A concepção clássica define a beleza em termos da relação entre o objeto belo como um todo e suas partes: as partes devem estar na proporção correta entre si e, assim, compor um todo harmonioso integrado.[4][6][10] Segundo este relato, que encontrou sua articulação mais explícita no Renascimento italiano, a beleza de um corpo humano, por exemplo, depende, entre outras coisas, da proporção correta das diferentes partes do corpo e da simetria geral.[4] Um problema com esta concepção é que é difícil dar uma descrição geral e detalhada do que se entende por "harmonia entre as partes".[4] Isto levanta a suspeita de que definir a beleza através da harmonia só resulta na troca de um termo pouco claro por outro. Algumas tentativas foram feitas para dissolver esta suspeita através da busca de leis de beleza, como a proporção áurea. Alexander Baumgarten, por exemplo, via leis da beleza em analogia com leis da natureza e acreditava que elas poderiam ser descobertas através de pesquisas empíricas.[6] Mas estas tentativas falharam até agora em encontrar uma definição geral de beleza. Vários autores afirmam até mesmo o contrário, que tais leis não podem ser formuladas, como parte de sua definição de beleza.[11]

Hedonista

Um elemento bem comum em muitas concepções de beleza é sua relação com o prazer.[12][6] O hedonismo torna esta relação parte da definição de beleza ao sustentar que há uma conexão necessária entre prazer e beleza, por exemplo, que para que um objeto seja belo é necessário que cause prazer, ou que a experiência da beleza é sempre acompanhada de prazer.[13] Este relato às vezes é rotulado como "hedonismo estético" para distingui-lo de outras formas de hedonismo.[20][21] Uma articulação influente desta posição vem de Tomás de Aquino, que trata a beleza como "aquilo cuja apreensão agrada".[22] Immanuel Kant explica este prazer através de uma interação harmoniosa entre as faculdades de compreensão e imaginação.[12] Outra questão para os hedonistas é como explicar a relação entre beleza e prazer. Este problema é semelhante ao dilema de Eutífron: é algo belo porque gostamos ou gostamos porque é belo?[6] Os teóricos da identidade resolvem esse problema negando que haja uma diferença entre beleza e prazer: identificam a beleza, ou a aparência dela, com a experiência do prazer estético.[12]
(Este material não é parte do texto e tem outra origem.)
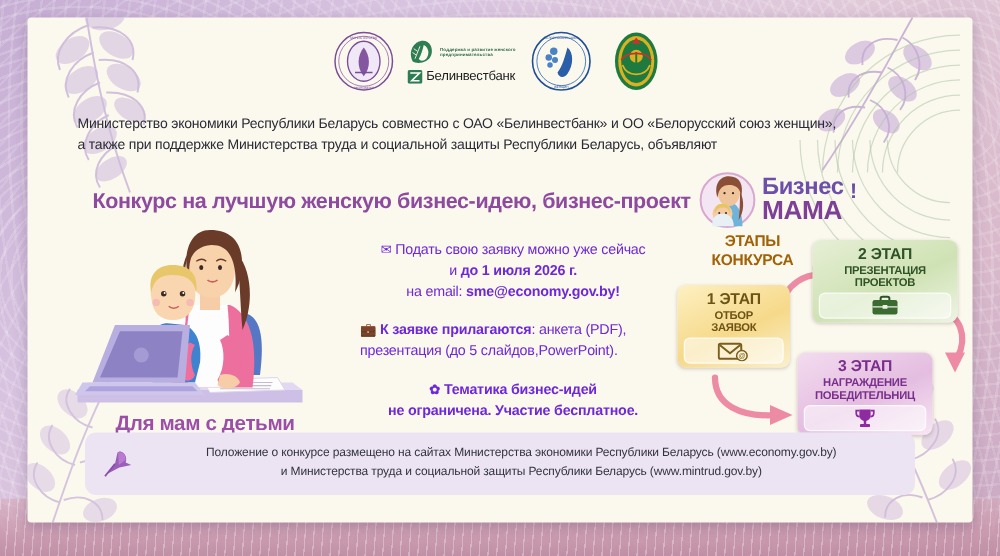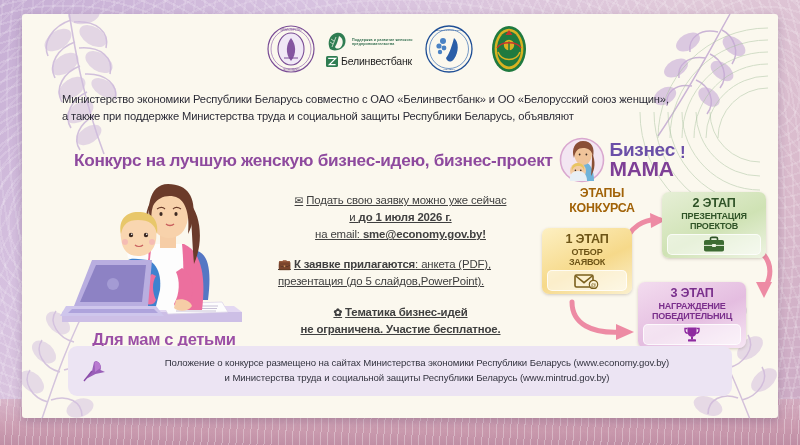--- a/index.html
+++ b/index.html
@@ -104,21 +104,21 @@
   
   .mom { position: absolute; left: 34px; top: 158px; width: 210px; height: 175px; }
 
   .for-moms {
     position: absolute; left: 42px; top: 316px; width: 200px;
     text-align: center; color: #9b4fa6; font-weight: bold;
     font-size: 16.5px; line-height: 1.14; letter-spacing: -.3px;
   }
 
   
-  .info { position: absolute; left: 236px; top: 178px; width: 285px; color: #404040; text-decoration: underline; }
+  .info { position: absolute; left: 246px; top: 178px; width: 285px; color: #6d28d9; }
   .info-block { text-align: center; margin-bottom: 13px; }
   .info-block.b2 { text-align: left; margin-left: 20px; }
   .line { font-size: 11.4px; line-height: 1.5; letter-spacing: -.15px; }
   .line.b { font-weight: bold; }
   .ico { font-size: 10.5px; margin-right: 3px; }
   .em { font-weight: bold; }
 
   
   .stages { position: absolute; left: 520px; top: 172px; width: 240px; height: 165px; }
   .stages-title {
@@ -136,21 +136,21 @@
     margin-top: 3px; border-radius: 5px; height: 21px;
     display: flex; align-items: center; justify-content: center;
     border: 1px solid rgba(255,255,255,.75);
   }
 
   .s1 { left: 0; top: 42px; width: 90px;
         background: linear-gradient(155deg,#fdf0c2,#f6d98a 55%,#fbf0cd);
         color: #6d5416; }
   .s1 .st-icon { background: rgba(255,255,255,.55); }
 
-  .s2 { left: 120px; top: 6px; width: 104px;
+  .s2 { left: 108px; top: 6px; width: 116px;
         background: linear-gradient(155deg,#e6efd6,#cfe2b4 55%,#eef4e3);
         color: #2f5327; text-align: center; }
   .s2 .st-icon { background: rgba(255,255,255,.50); }
 
   .s3 { left: 96px; top: 96px; width: 108px;
         background: linear-gradient(155deg,#f3dcef,#e4bde0 55%,#f7e6f4);
         color: #7a2f8c; }
   .s3 .st-icon { background: rgba(255,255,255,.55); }
 
   .arrow { position: absolute; }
Os hedonistas geralmente restringem e especificam a noção de prazer de várias maneiras, a fim de evitar contra-exemplos óbvios. Uma distinção importante neste contexto é a diferença entre prazer puro e misto.[12] O prazer puro exclui qualquer forma de dor ou sentimento desagradável, enquanto a experiência de prazer misto pode incluir elementos desagradáveis.[23] Mas a beleza pode envolver prazer misto, por exemplo, no caso de uma história belamente trágica, razão pela qual o prazer misto é geralmente permitido nas concepções hedonistas de beleza.[12]

Outro problema enfrentado pelas teorias hedonistas é que temos prazer em muitas coisas que não são belas. Uma maneira de abordar este assunto é associar a beleza a um tipo especial de prazer: prazer estético ou desinteressado.[4][5][8] Um prazer é desinteressado se é indiferente à existência do objeto belo ou se não surgiu devido a um desejo antecedente através do raciocínio meio-fim.[24][12] Por exemplo, a alegria de ver uma bela paisagem ainda seria valiosa se resultasse que esta experiência era uma ilusão, o que não seria verdade se esta alegria fosse devida a ver a paisagem como uma oportunidade imobiliária valiosa.[4] Os opositores do hedonismo geralmente admitem que muitas experiências de beleza são prazerosas, mas negam que isto seja verdade para todos os casos.[13] Por exemplo, uma crítica fria e cansada ainda pode ser uma boa juíza de beleza devido aos seus anos de experiência, mas lhe falta a alegria que inicialmente acompanhou seu trabalho.[12] Uma maneira de evitar esta objeção é permitir que respostas a coisas belas carecem de prazer e ao mesmo tempo insistir que todas as coisas belas merecem prazer, que o prazer estético é a única resposta apropriada a elas.[13]

Outras

Várias outras concepções de beleza foram propostas. G. E. Moore explica a beleza em relação ao valor intrínseco como "aquilo cuja contemplação admiradora é boa em si mesma".[24][6] Esta definição conecta a beleza à experiência enquanto consegue evitar alguns dos problemas usualmente associados às posições subjetivistas, pois permite que as coisas possam ser belas mesmo que nunca sejam experimentadas.[24] Outra teoria subjetivista da beleza vem de George Santayana, que sugere que projetamos prazer nas coisas que chamamos de "belas". Assim, em um processo semelhante a um erro de categoria, tratamos nosso prazer subjetivo como uma propriedade objetiva da coisa bela.[12][4][6] Outras concepções incluem definir a beleza em termos de uma atitude amorosa ou ansiada em relação ao objeto belo, ou em termos de sua utilidade ou função.[4][25] Os funcionalistas podem seguir Charles Darwin, por exemplo, ao explicar a beleza de acordo com seu papel na seleção sexual.[6]

Visão histórica

 
Catedral de Santa Maria del Fiore. Desde o Renascimento, a harmonia, simetria e proporções corretas são consideradas elementos essenciais da beleza universal.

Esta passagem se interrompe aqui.